- WHAT THE TASK ASKS:
Read through the records below and copy each line that uses the word "Added".

- MATERIAL TO PROCESS:
_ _ _ _ _

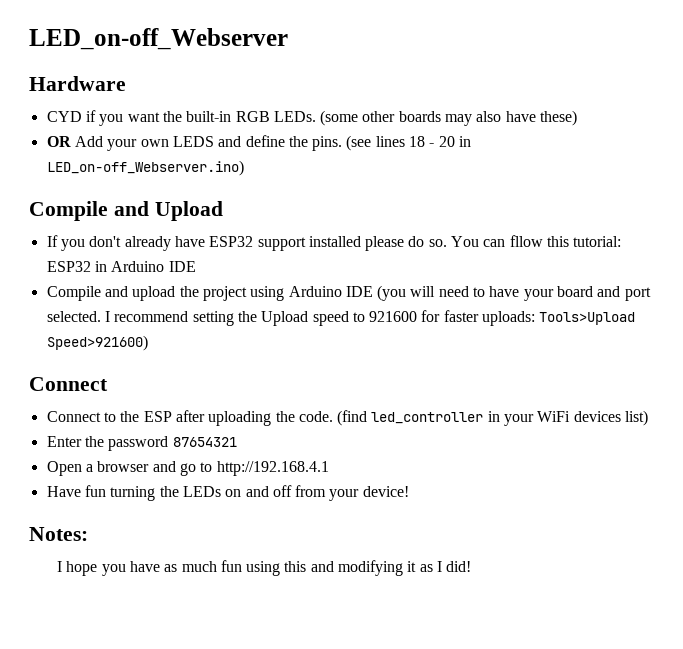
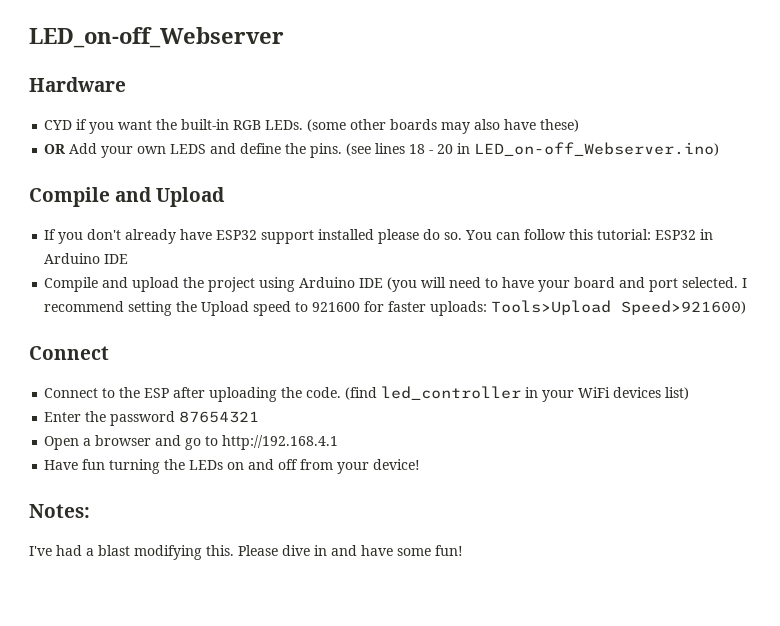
- You can fllow this tutorial: ESP32 in Arduino IDE
+ You can follow this tutorial: ESP32 in Arduino IDE
- I hope you have as much fun using this and modifying it as I did!
+ I've had a blast modifying this. Please dive in and have some fun!

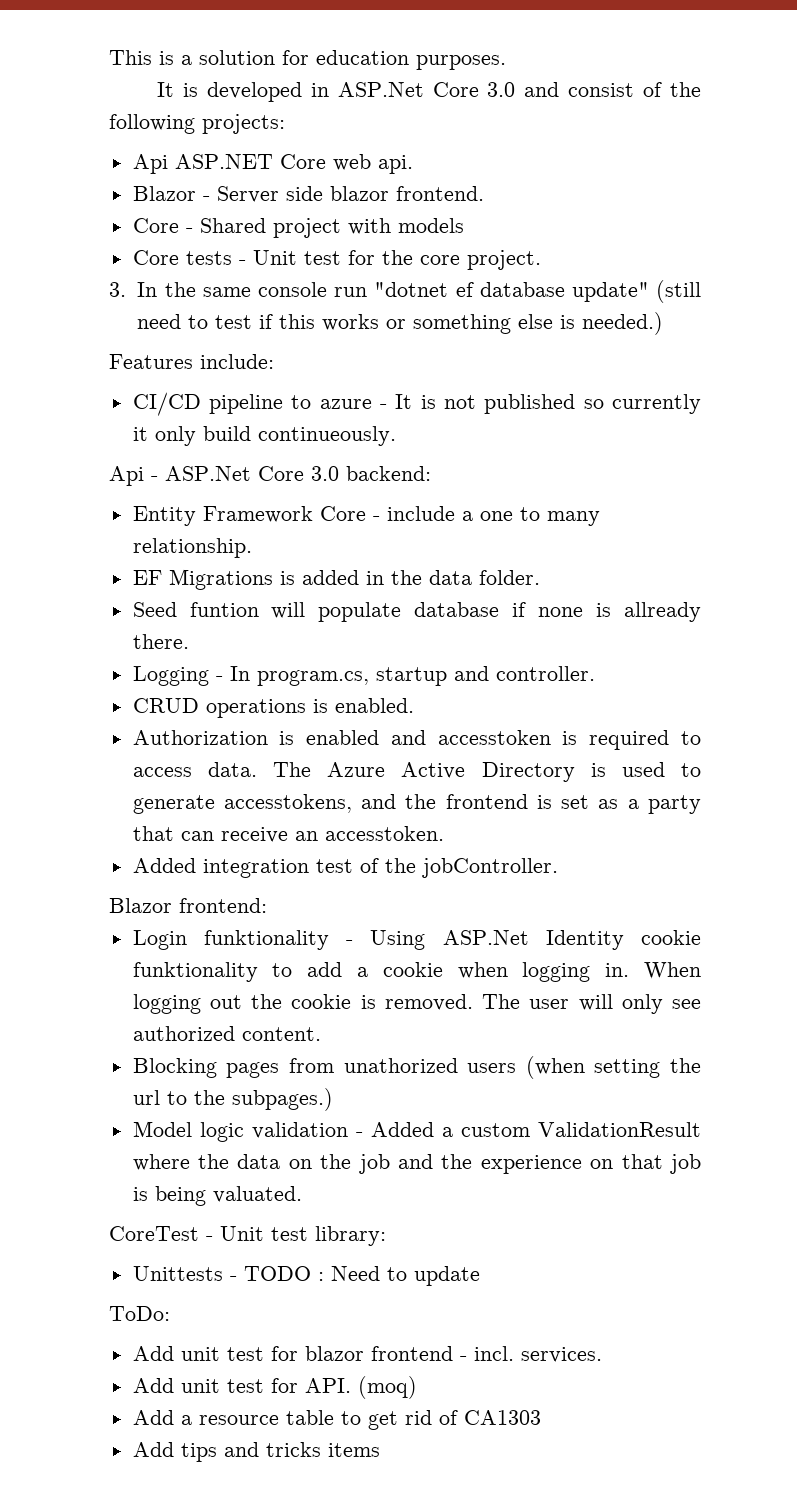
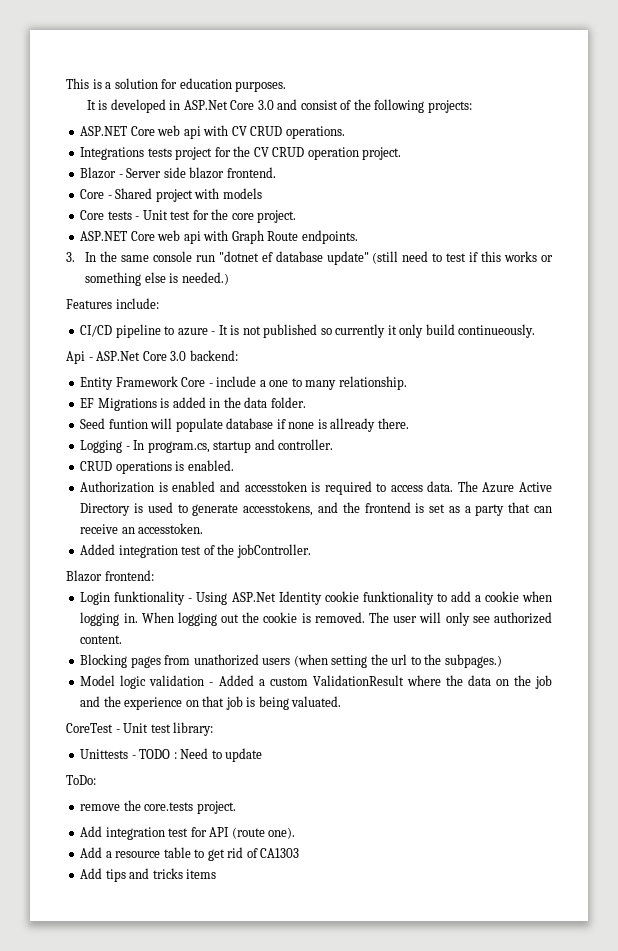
- Api ASP.NET Core web api.
+ ASP.NET Core web api with CV CRUD operations.
+ Integrations tests project for the CV CRUD operation project.
+ ASP.NET Core web api with Graph Route endpoints.
- Add unit test for blazor frontend - incl. services.
- Add unit test for API. (moq)
+ remove the core.tests project.
+ Add integration test for API (route one).

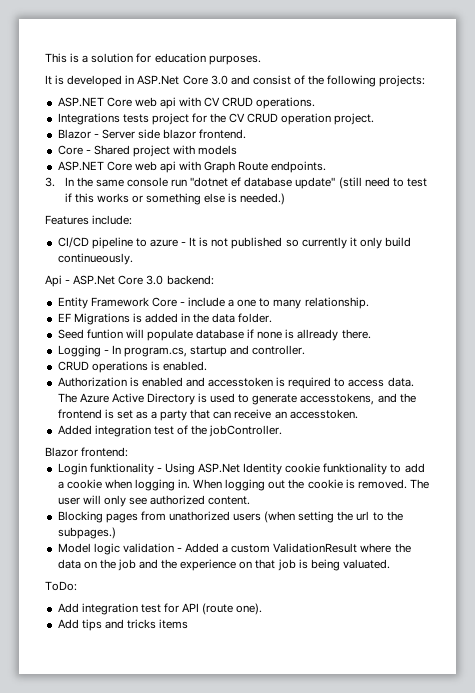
- Core tests - Unit test for the core project.
- CoreTest - Unit test library:
- Unittests - TODO : Need to update
  ToDo:
- remove the core.tests project.
- Add a resource table to get rid of CA1303

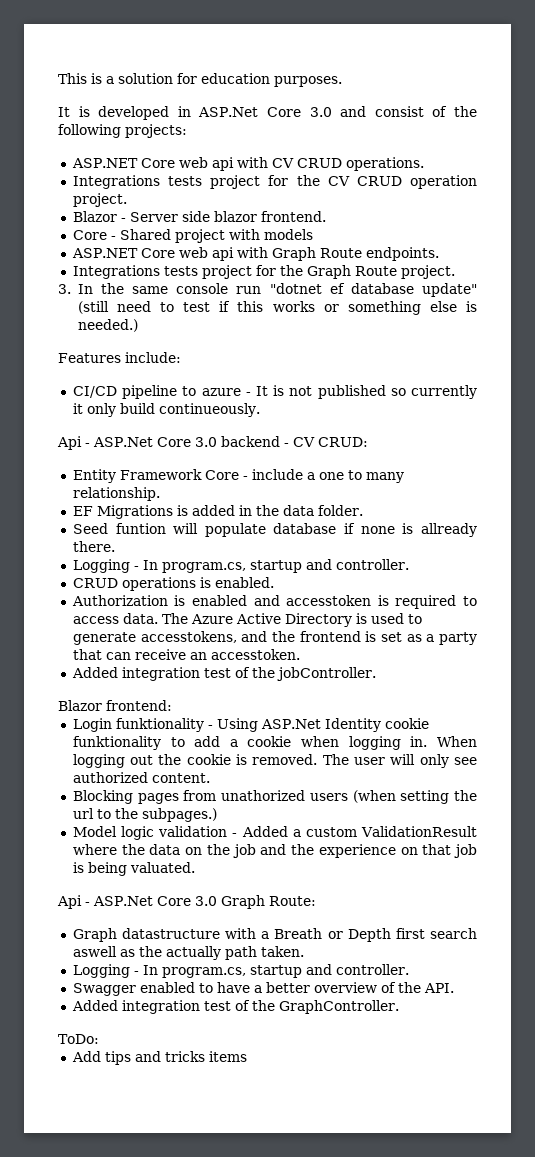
+ Integrations tests project for the Graph Route project.
- Api - ASP.Net Core 3.0 backend:
+ Api - ASP.Net Core 3.0 backend - CV CRUD:
+ Api - ASP.Net Core 3.0 Graph Route:
+ Graph datastructure with a Breath or Depth first search aswell as the actually path taken.
+ Logging - In program.cs, startup and controller.
+ Swagger enabled to have a better overview of the API.
+ Added integration test of the GraphController.
  ToDo:
- Add integration test for API (route one).

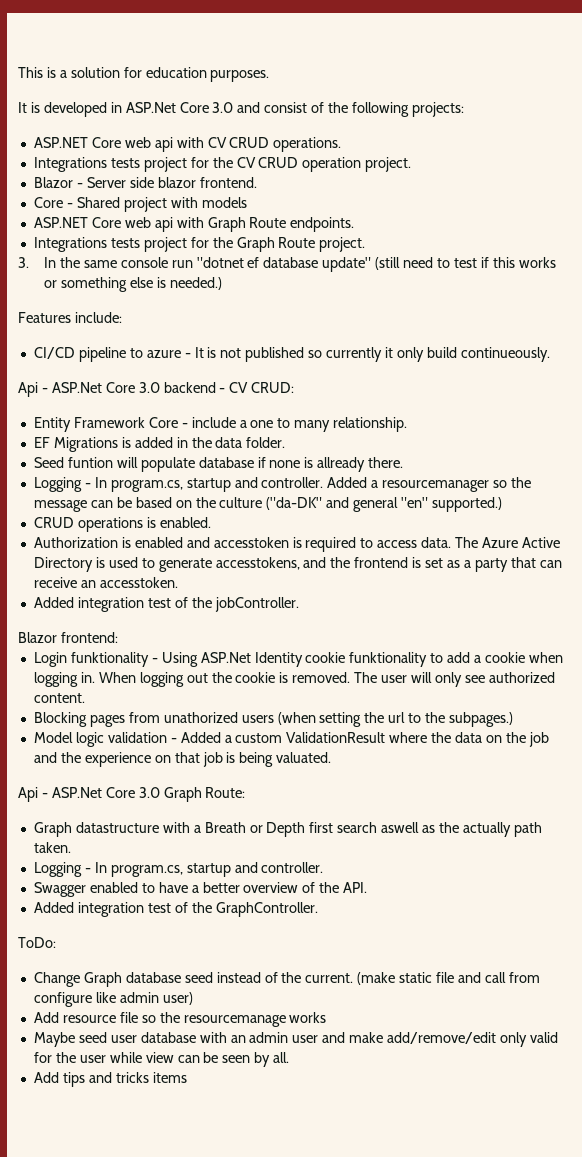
+ Added a resourcemanager so the message can be based on the culture ("da-DK" and general "en" supported.)
+ Change Graph database seed instead of the current. (make static file and call from configure like admin user)
+ Add resource file so the resourcemanage works
+ Maybe seed user database with an admin user and make add/remove/edit only valid for the user while view can be seen by all.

_ _ _ _ _

- RESULT FOR THIS EXERCISE:
+ Added integration test of the GraphController.
+ Added a resourcemanager so the message can be based on the culture ("da-DK" and general "en" supported.)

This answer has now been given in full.